Dit is het verhaal van de bewoners van de sociale woningen in Lolanden. Een verhaal van winst op kap van kwetsbare mensen, maar ook een verhaal van strijd en hoop. Dit verhaal is een goed voorbeeld van hoe de PVDA samen met de Leuvenaars de stad wil veroveren en gaan voor een stad op mensenmaat.
Het verhaal begint op 17 oktober 2019. Die dag werd PVDA Leuven gecontacteerd door bewoners van de verkrotte sociale woonblokken van Dijledal in Lolanden (Kessel-Lo). Hun woningen werden onbewoonbaar verklaard en ze hadden te horen gekregen dat ze die ten laatste op 7 november 2019 moesten verlaten. Sommige bewoners kregen zelfs een begeleidende brief van het OCMW Leuven waarin stond dat de politie de bewoners desnoods met dwang uit huis kan zetten.

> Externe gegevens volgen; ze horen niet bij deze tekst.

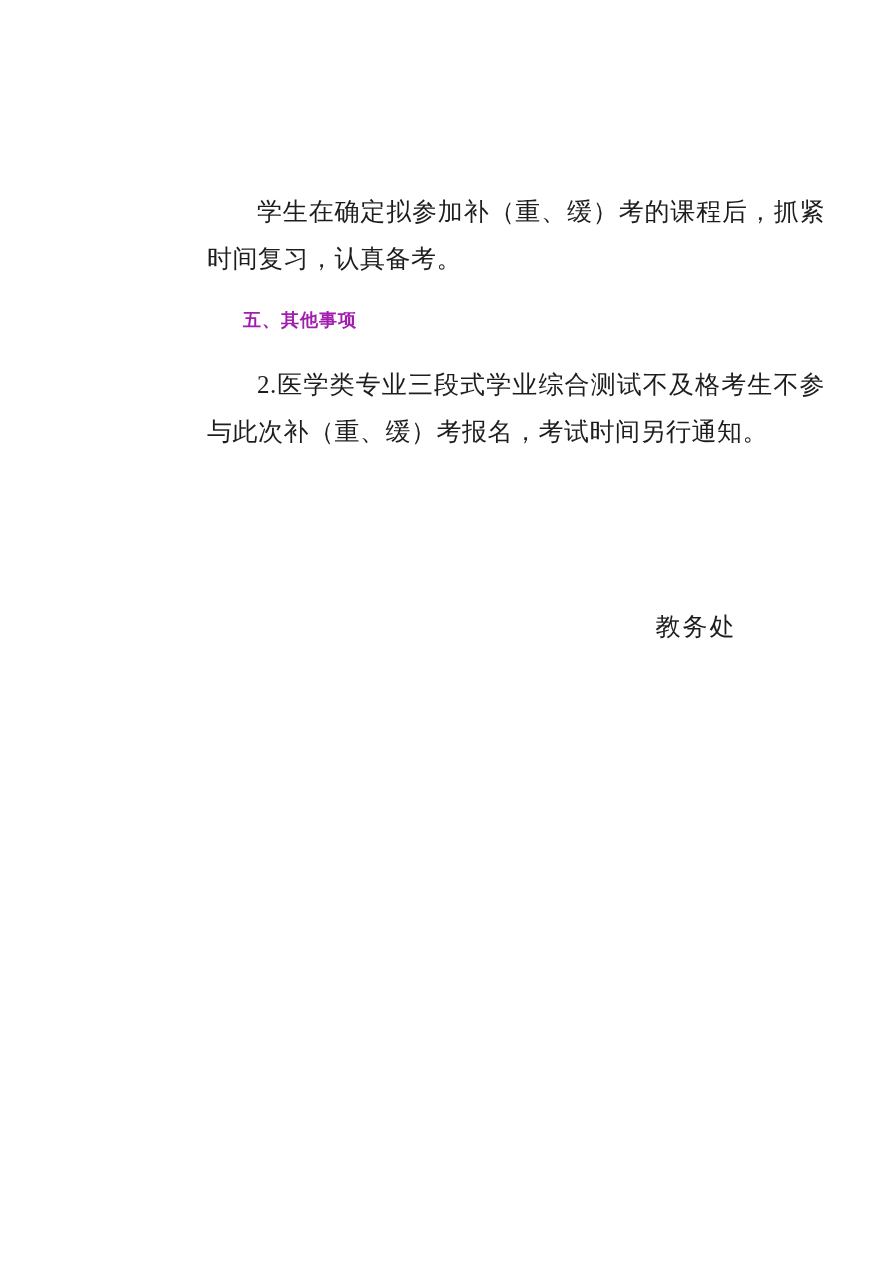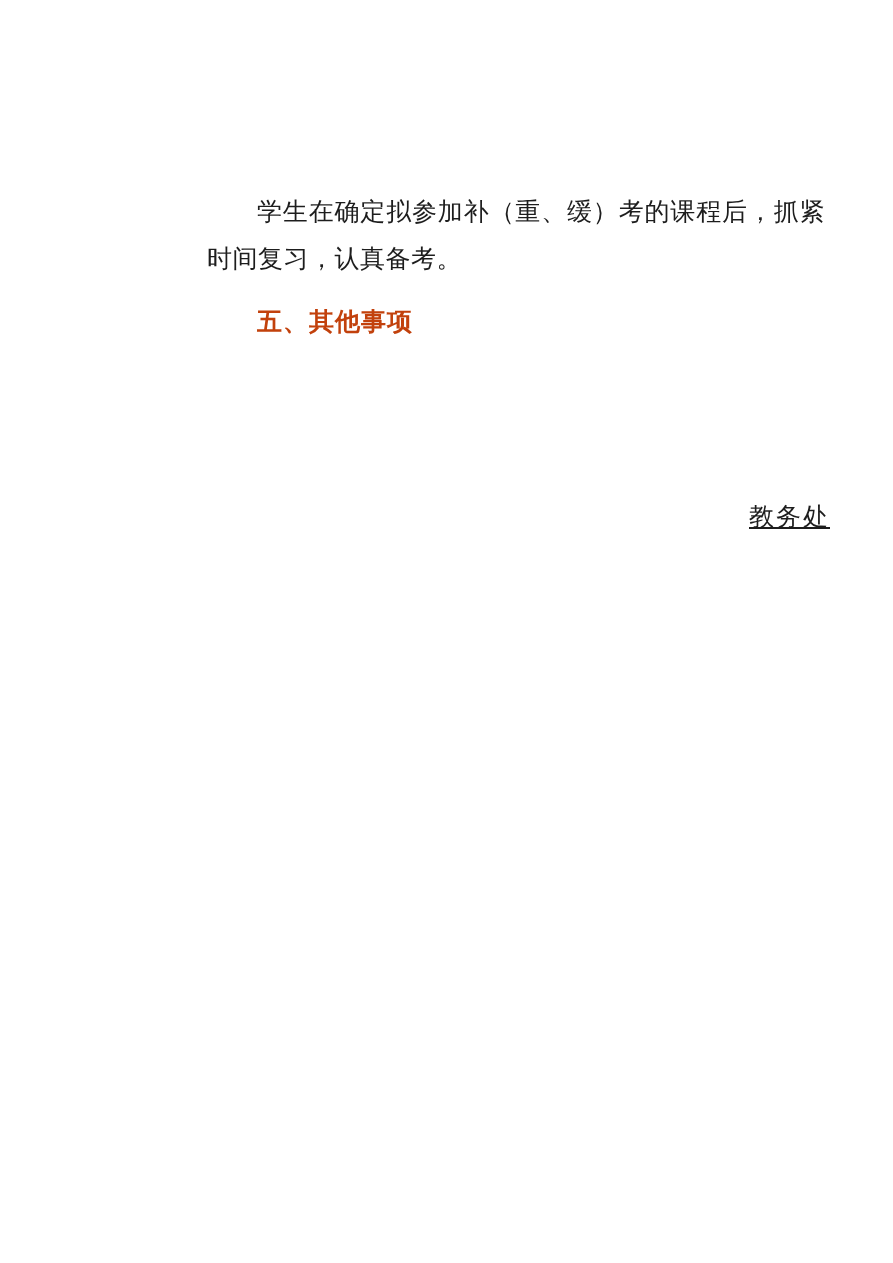--- a/index.html
+++ b/index.html
@@ -38,13 +38,13 @@
   }
 
   .heading {
-    font-family: Liberation Serif, serif;
+    font-family: Liberation Mono, monospace;
     font-weight: 700;
-    font-size: 25px;
+    font-size: 18px;
     line-height: 47px;
     text-indent: 2em;
     letter-spacing: 1px;
-    color: #c2410c;
+    color: #a21caf;
   }
 
   .signature-block {

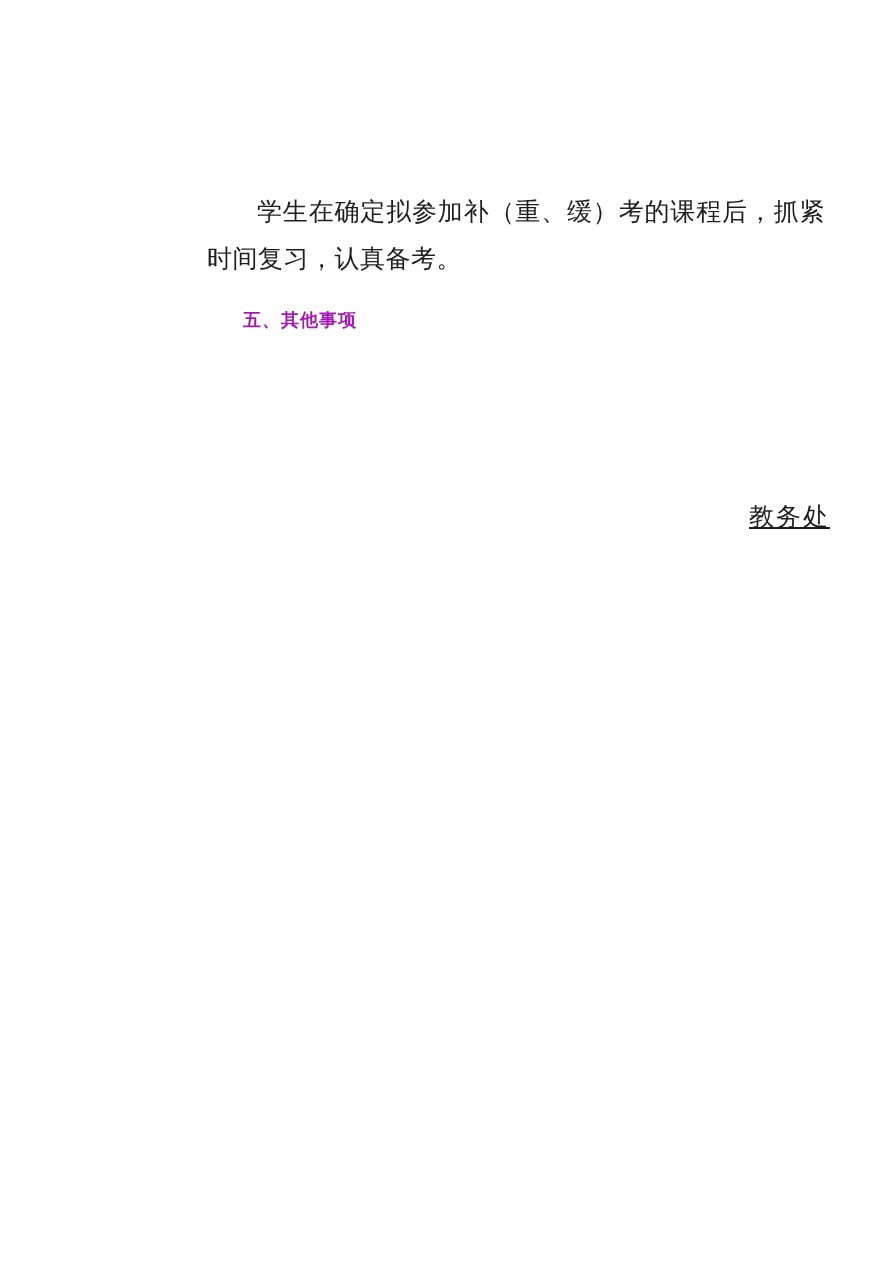--- a/index.html
+++ b/index.html
@@ -73,6 +73,7 @@
     <p class="heading">五、其他事项</p>
 
 
+    <p class="para">2.医学类专业三段式学业综合测试不及格考生不参与此次补（重、缓）考报名，考试时间另行通知。</p>
 
 
     <div class="signature-block">

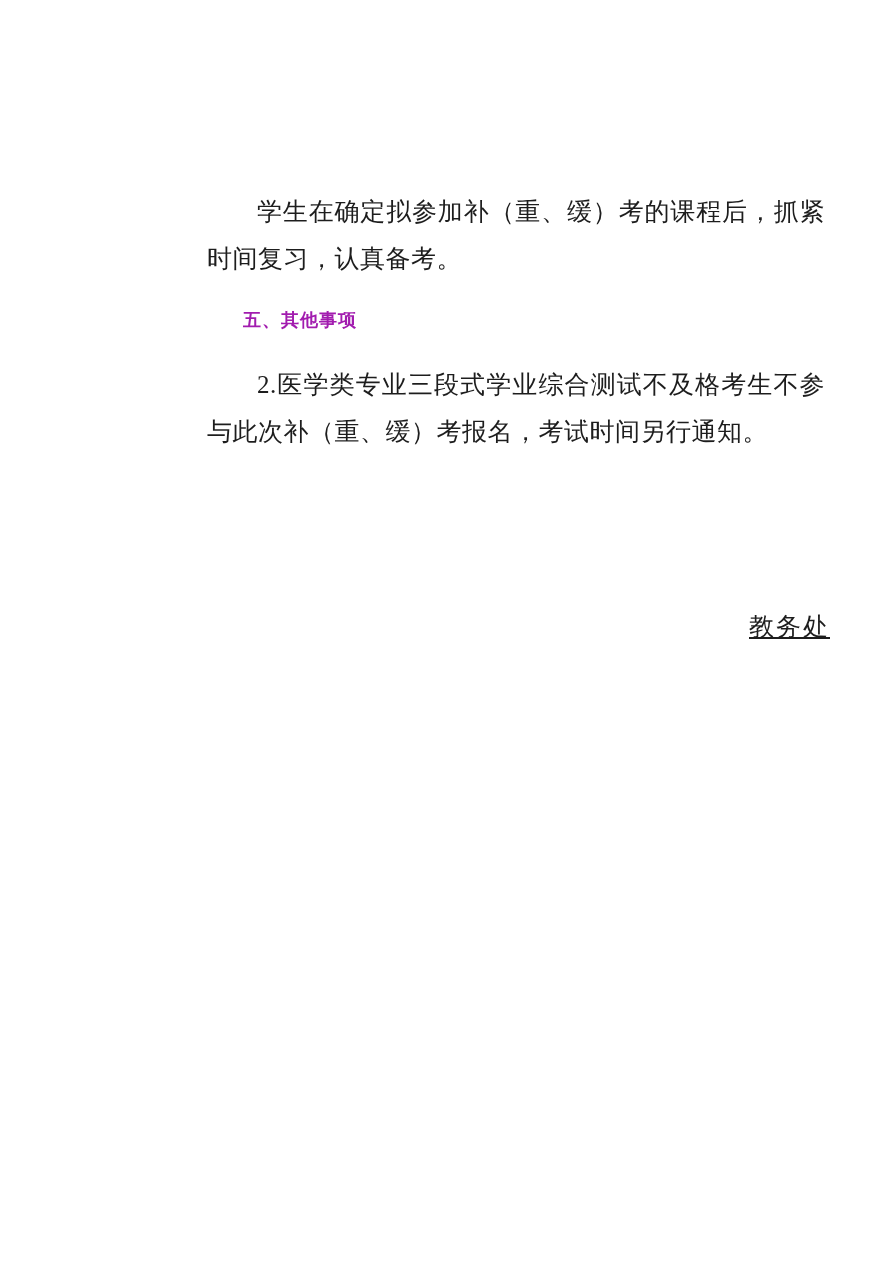--- a/index.html
+++ b/index.html
@@ -58,8 +58,7 @@
     font-size: 25px;
     line-height: 40px;
     letter-spacing: 2px;
-    text-align: right;
-    text-decoration: underline;
+    text-align: center;
   }
 </style>
 </head>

Op de veel te dure private huurmarkt konden deze mensen onmogelijk terecht en de wachtlijst voor sociale woningen is ongelofelijk lang. Het is onaanvaardbaar dat in een rijke stad als Leuven mensen op straat zouden terechtkomen. En dus schoot de PVDA in actie.
Een uitwas van de Leuvense wooncrisis
Om tot een oplossing te komen is het noodzakelijk om eerst goed te begrijpen hoe een probleem tot stand is gekomen. De eerste stap bestond er dus uit om een stap terug in de tijd te zetten en de oorzaken van deze onaanvaardbare situatie te bestuderen.
De afgelopen tientallen jaren heeft men op de woonmarkt steeds meer de wetten van de markt vrij spel gelaten. Gronden die het stadsbestuur in eigen beheer had werden verkocht, het aandeel sociale woningen daalde tot onder het door Vlaanderen vereiste minimum en de sleutels van het woonbeleid werden in handen gegeven van projectontwikkelaars die Leuven volbouwen met luxe woningen. De prijzen om een woning te kopen zijn in Leuven de voorbije vijftien jaar verdrievoudigd en de helft van de huurders besteedt meer dan een derde van het gezinsbudget aan huur.
De woningen in Lolanden waren oorspronkelijk van de socialewoningmaatschappij Dijledal, maar voldeden niet meer aan normen voor woonkwaliteit, zoals vastgelegd in de Vlaamse Wooncode. De woningen werden daarom de afgelopen jaren geleidelijk aan ontruimd om er nieuwe sociale woonblokken voor in de plaats te zetten. De realiteit is dat jammer genoeg dat veel mensen in Leuven heel veel betalen voor woningen die niet veel kwaliteitsvoller zijn. En dus bestond de kans dat de woningen in Lolanden zouden worden gekraakt. Om dat te voorkomen en om de leegstandtaks te omzeilen contacteerde socialewoningmaatschappij Dijledal, Camelot Europe. In 2017 heeft deze Europese vastgoedgigant een erkenning binnengesleept als leegstandsbeheerder van sociale woningen via de toenmalige Vlaams minister van Wonen, Liesbeth Homans (N-VA).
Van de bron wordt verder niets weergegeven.